Fig. 1 is a block diagram showing an embodiment of the present invention, Fig. 2 is a sectional view showing an example of a superconducting integrated circuit, Fig. 3 is an explanatory diagram of an anodizing method, and Fig. 4 is a shape of a wafer and a chip. FIG. 5 is a perspective view showing a conventional method for diagnosing a superconducting integrated circuit. In the figure, 11 is a superconducting integrated circuit, 12 is a semiconductor substrate, and 13 is a superconducting integrated circuit.

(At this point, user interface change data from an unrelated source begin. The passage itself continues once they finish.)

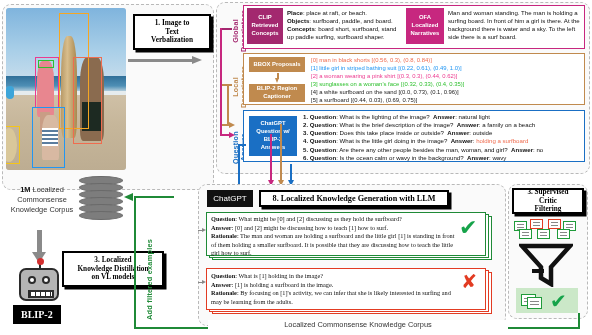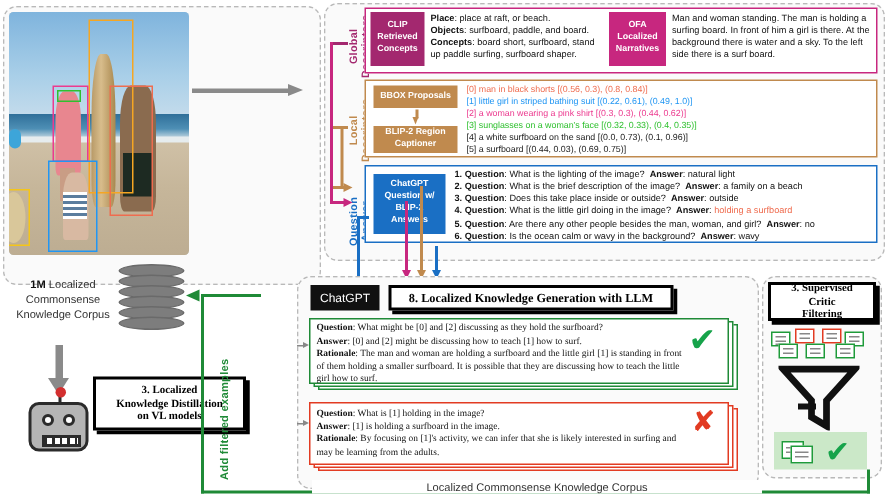--- a/index.html
+++ b/index.html
@@ -131,6 +131,10 @@
     <div class="bb" style="left:-1%; top:73%; width:13%; height:23%; border:1.8px solid #f5c518;"></div>
   </div>
 
+  <div class="abs plaque" style="left:133px; top:14px; width:78px; height:36px; font-size:7.3px;
+              display:flex; align-items:center; justify-content:center; white-space:pre-line;">1. Image to
+Text
+Verbalization</div>
 
   <div class="abs" style="left:128px; top:56px; width:78px; height:8px;">
     <div style="position:absolute;left:0;top:3px;width:66px;height:2.6px;background:#8a8a8a;"></div>

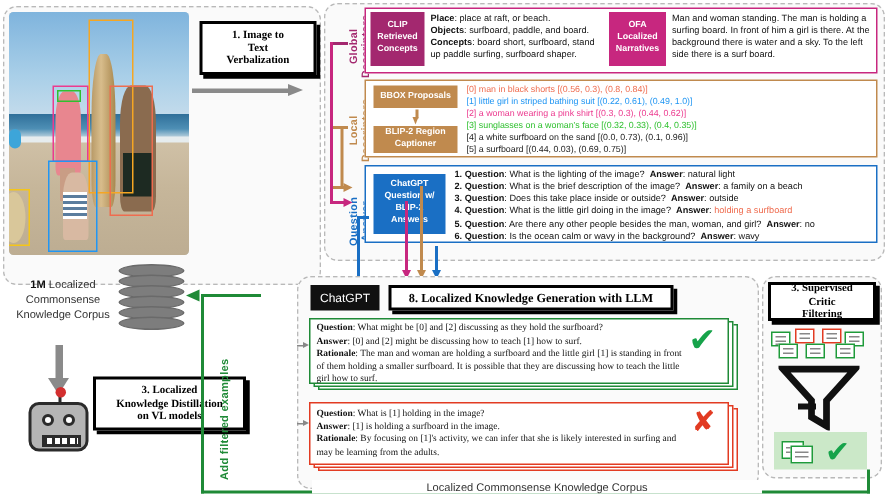--- a/index.html
+++ b/index.html
@@ -447,6 +447,7 @@
     <div class="robot-eye" style="right:7px;"></div>
     <div class="robot-mouth"></div>
   </div>
+  <div class="blip-label" style="left:13px; top:305px;">BLIP-2</div>
 
   <div class="abs plaque" style="left:62px; top:251px; width:102px; height:36px; font-size:7.3px;
               display:flex; align-items:center; justify-content:center; white-space:pre-line;">3. Localized

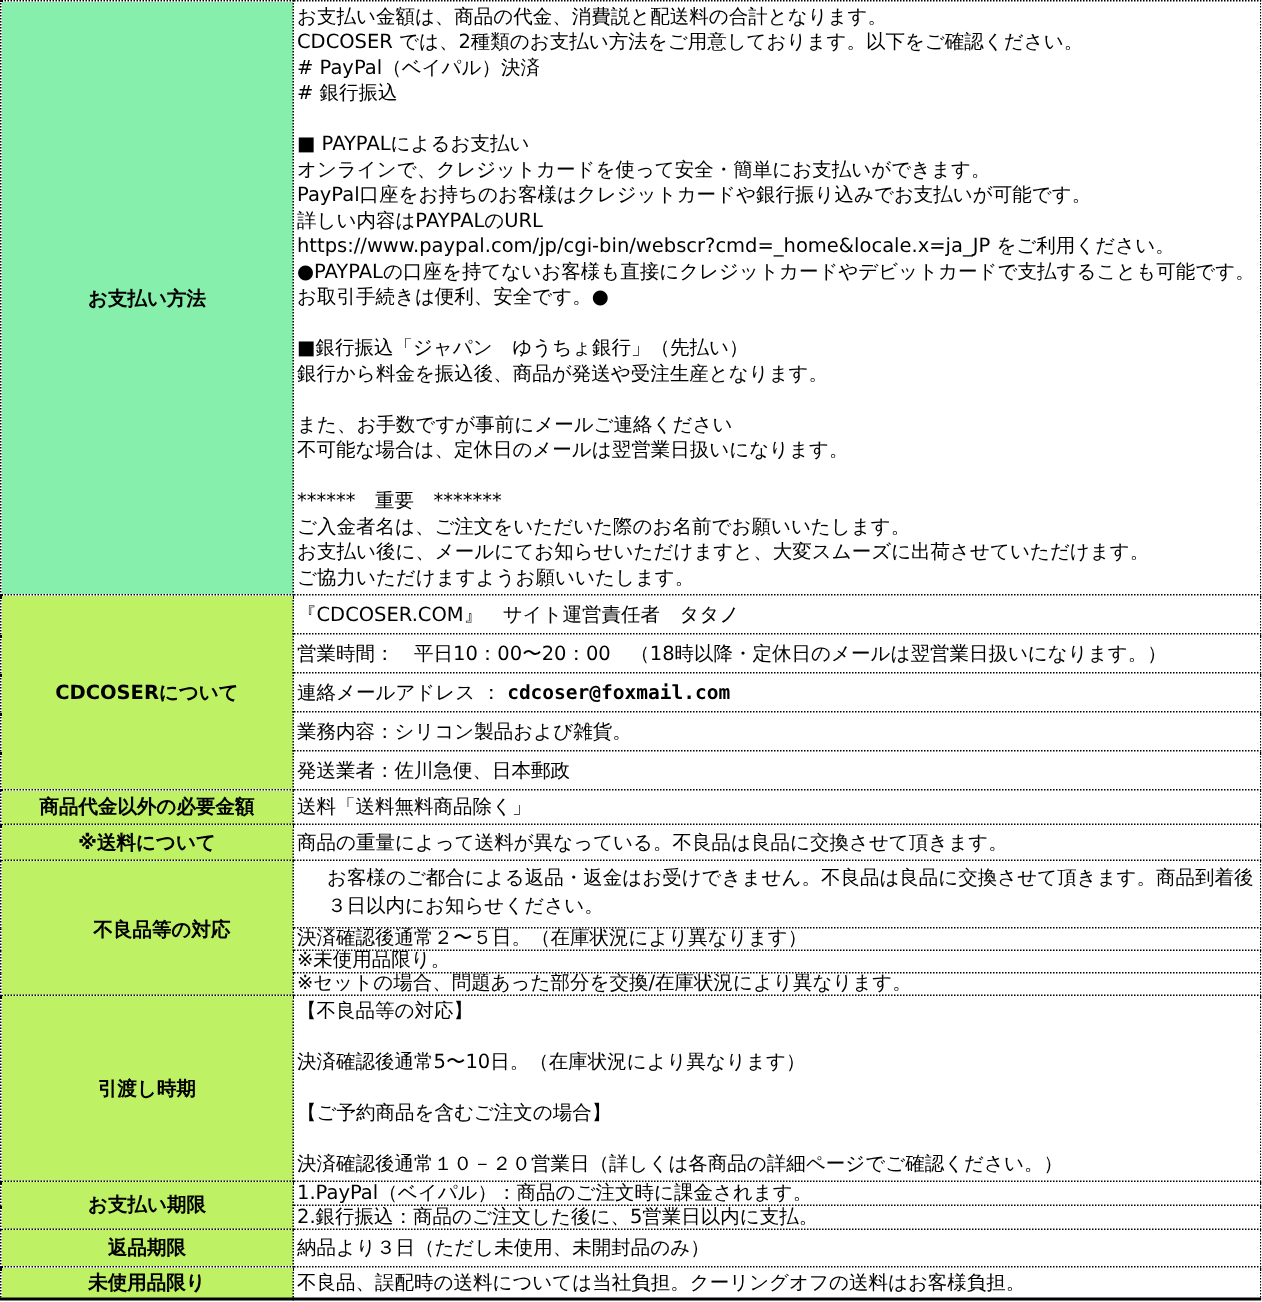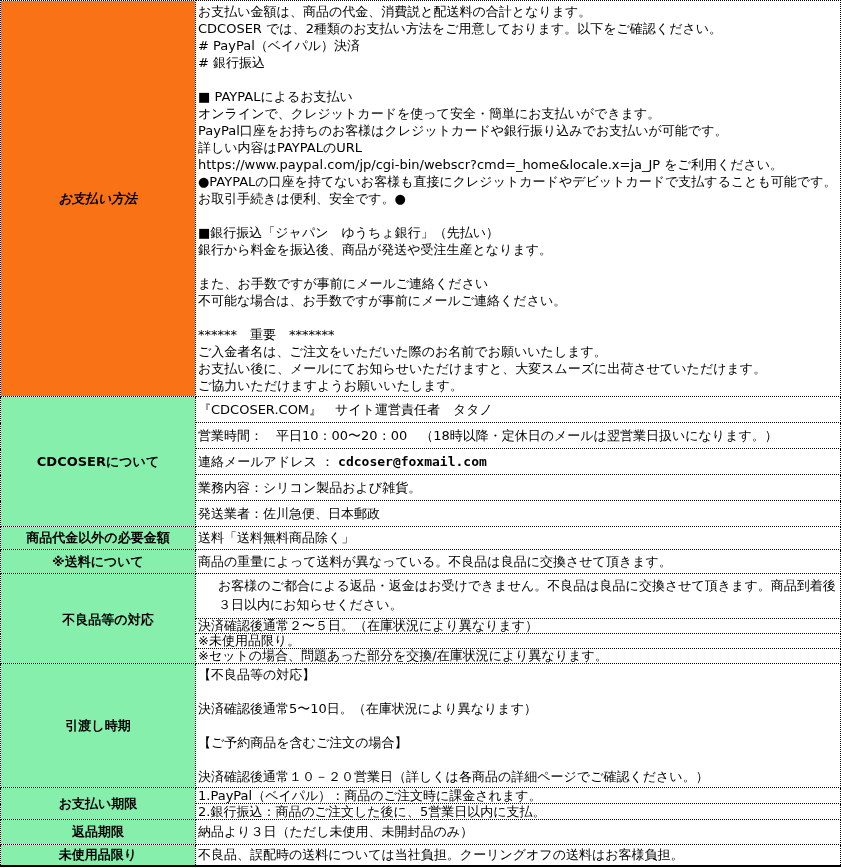--- a/index.html
+++ b/index.html
@@ -23,7 +23,7 @@
     background:#86efac;
     vertical-align:middle;
   }
-  td.hdr.first{background:#f97316;font-style:italic;}
+  td.hdr.first{background:#86efac;}
   td.blocktop{vertical-align:top;padding-top:2px;padding-bottom:2px;}
   .line{line-height:17px;min-height:17px;white-space:pre-wrap;}
   tr.r-about td{height:25px;}

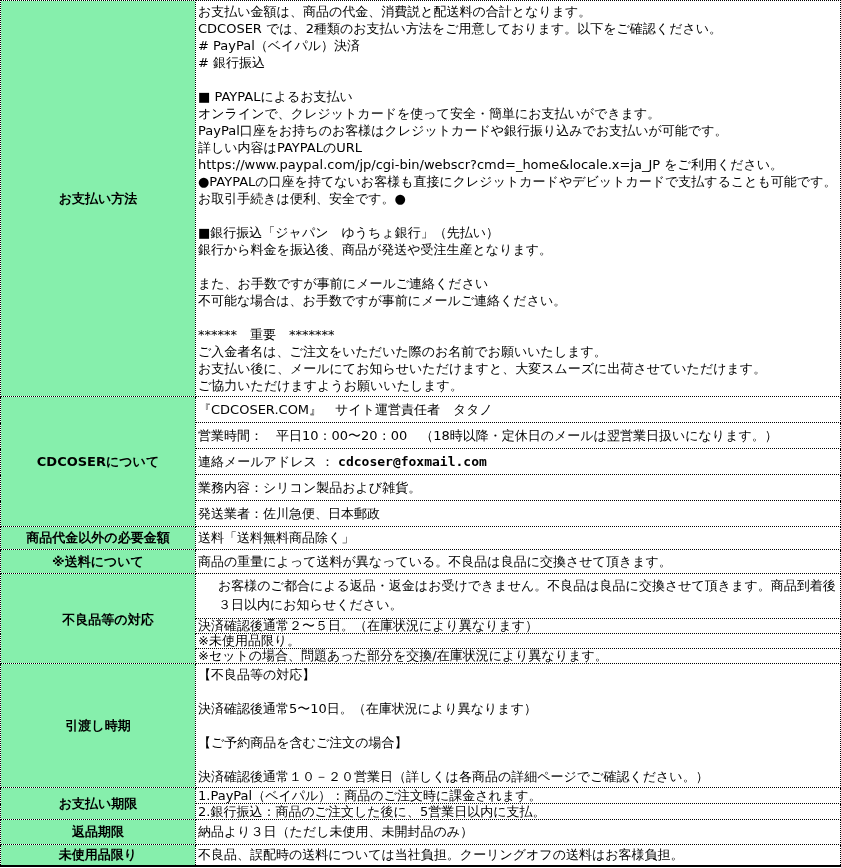--- a/index.html
+++ b/index.html
@@ -68,7 +68,7 @@
         <div class="line">銀行から料金を振込後、商品が発送や受注生産となります。</div>
         <div class="line"></div>
         <div class="line">また、お手数ですが事前にメールご連絡ください</div>
-        <div class="line">不可能な場合は、お手数ですが事前にメールご連絡ください。</div>
+        <div class="line">不可能な場合は、定休日のメールは翌営業日扱いになります。</div>
         <div class="line"></div>
         <div class="line">******　重要　*******</div>
         <div class="line">ご入金者名は、ご注文をいただいた際のお名前でお願いいたします。</div>

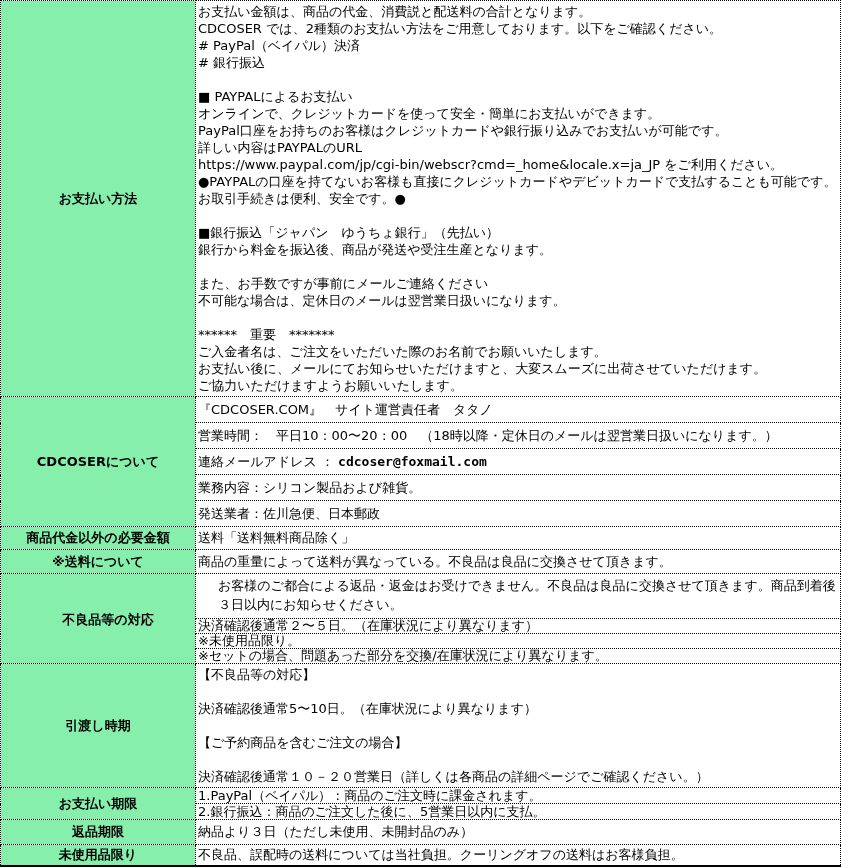--- a/index.html
+++ b/index.html
@@ -20,7 +20,7 @@
     width:190px;
     text-align:center;
     font-weight:bold;
-    background:#86efac;
+    background:#bef264;
     vertical-align:middle;
   }
   td.hdr.first{background:#86efac;}

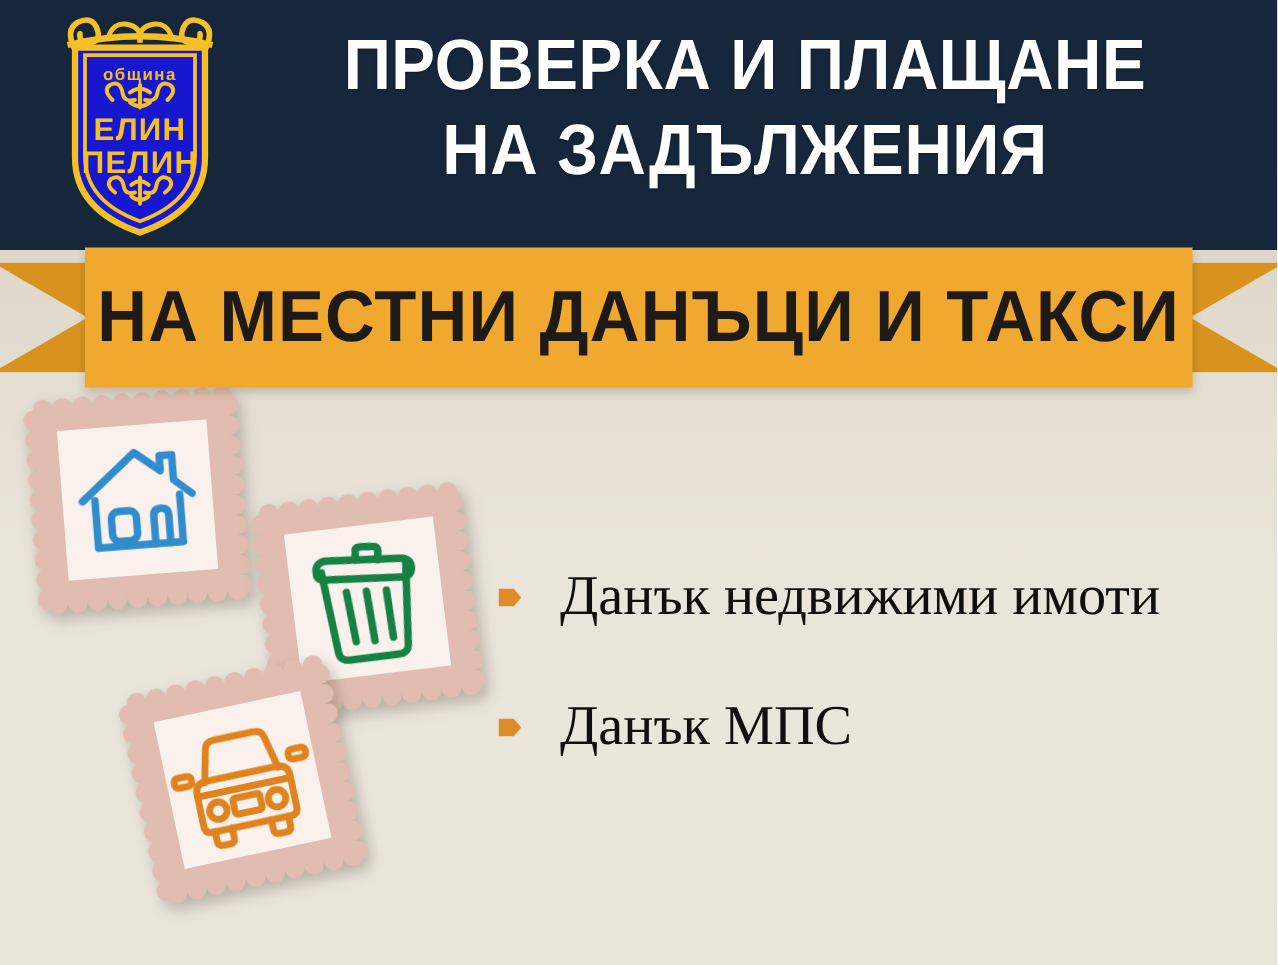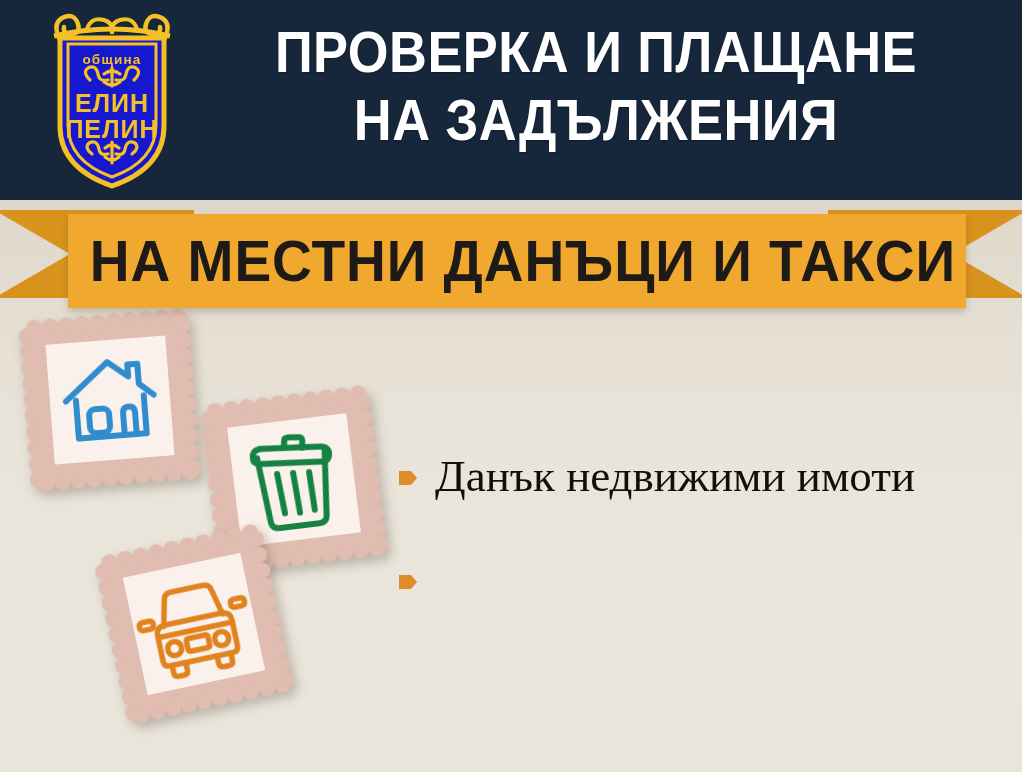--- a/index.html
+++ b/index.html
@@ -109,15 +109,14 @@
   .ribbon-main {
     position: absolute;
     left: 68px;
-    top: 16px;
+    top: 0px;
     width: 886px;
-    height: 94px;
+    height: 112px;
     background: #f0a92e;
     box-shadow: 0 4px 7px rgba(60,45,20,0.22);
     display: flex;
     align-items: center;
     justify-content: center;
-    padding-left: 12px;
   }
   .ribbon-text {
     color: #1d1a17;

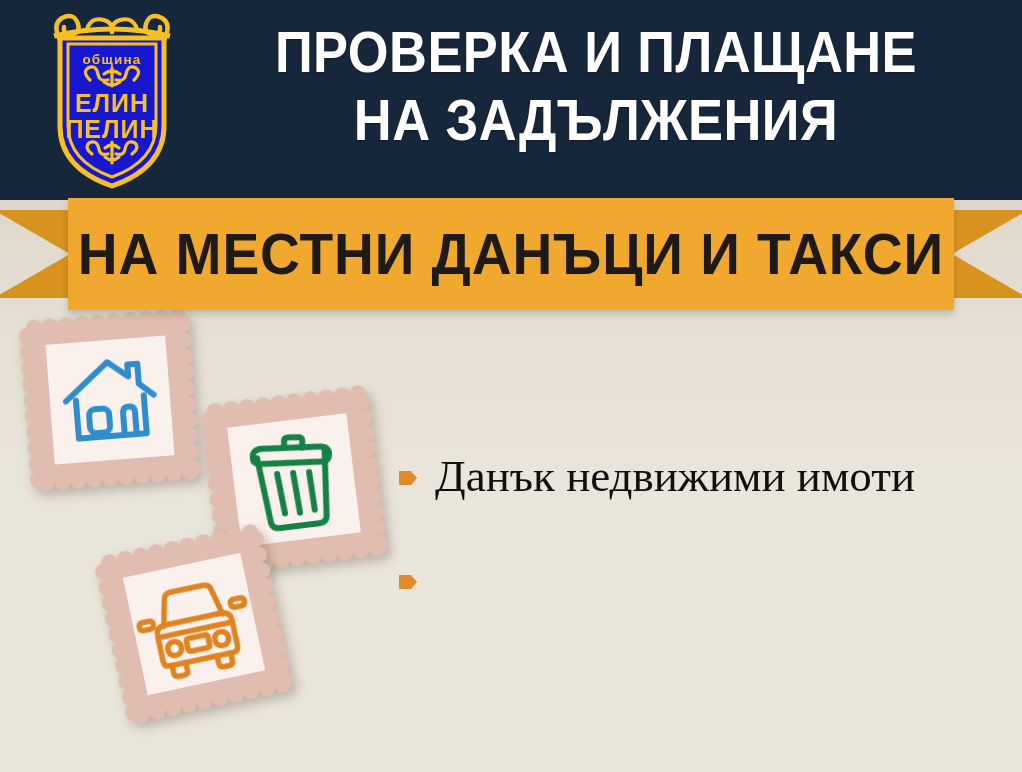--- a/index.html
+++ b/index.html
@@ -170,6 +170,7 @@
     line-height: 50px;
     color: #100f0d;
     white-space: nowrap;
+    margin-left: 13px;
   }
 </style>
 </head>

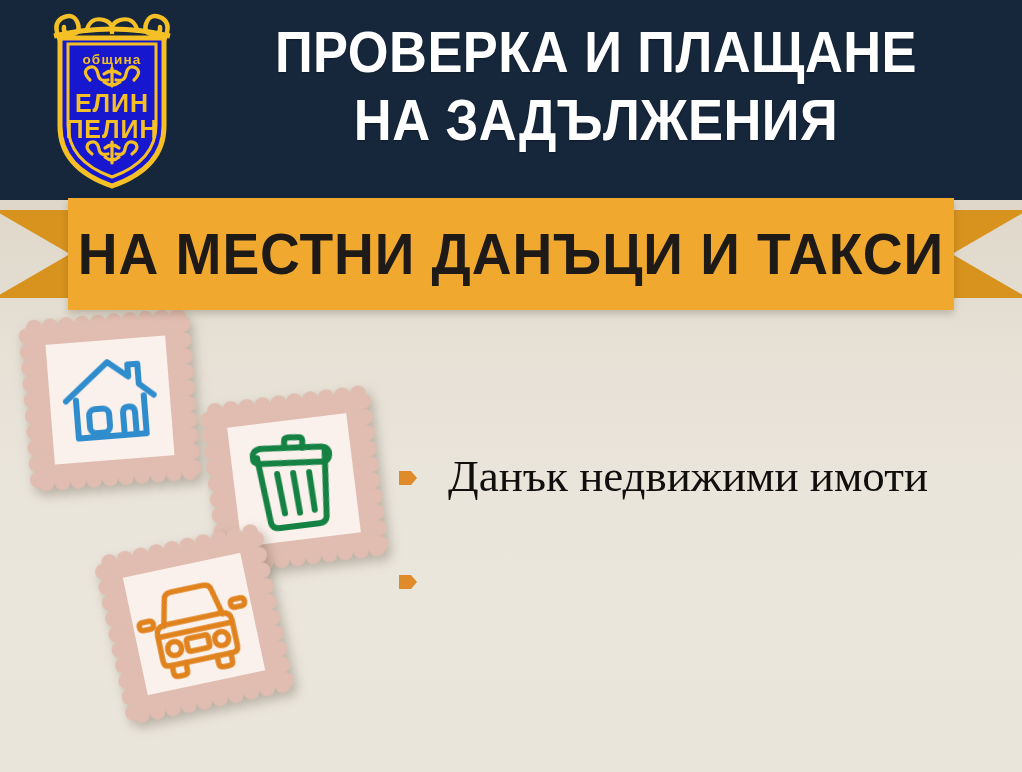--- a/index.html
+++ b/index.html
@@ -436,6 +436,7 @@
           <path d="M1 4 L13 4 L19 11 L13 18 L1 18 Z" fill="#e08b2a"></path>
         </svg>
       </span>
+      <span class="bullet-label">Данък МПС</span>
     </div>
 
   </div>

is a superconducting ground plane, 14 is an insulating layer, and 15 is a first
, 16 is a second electrode, 21 is an electrolytic tank, 22 is an electrolytic solution, 23.24 is a metal plate, 25 is a DC power supply, 31 is a wafer, 32 is a chip, 32A is an arbitrary chip, 41 is an electrolytic solution , 42 are ultrafine probes. Figure 1 Figure 5 Bow

Claims (1)

[Claims] A superconducting integrated circuit in which a superconducting ground plane that is electrically connected to the semiconductor substrate is formed on a semiconductor substrate, and an electrode that is to be electrically connected to the superconducting ground plane and an electrode that is to be electrically insulated are formed. In the method for diagnosing the quality of a circuit, anodic oxidation is performed using the semiconductor substrate side as an anode, the formation state of an oxide film on the surface of the target electrode is determined, and the electrode to be electrically connected to the superconducting ground plane is determined. Or, a method for diagnosing the quality of a superconducting integrated circuit, the method comprising identifying whether the electrode is an electrode that should be insulated or not.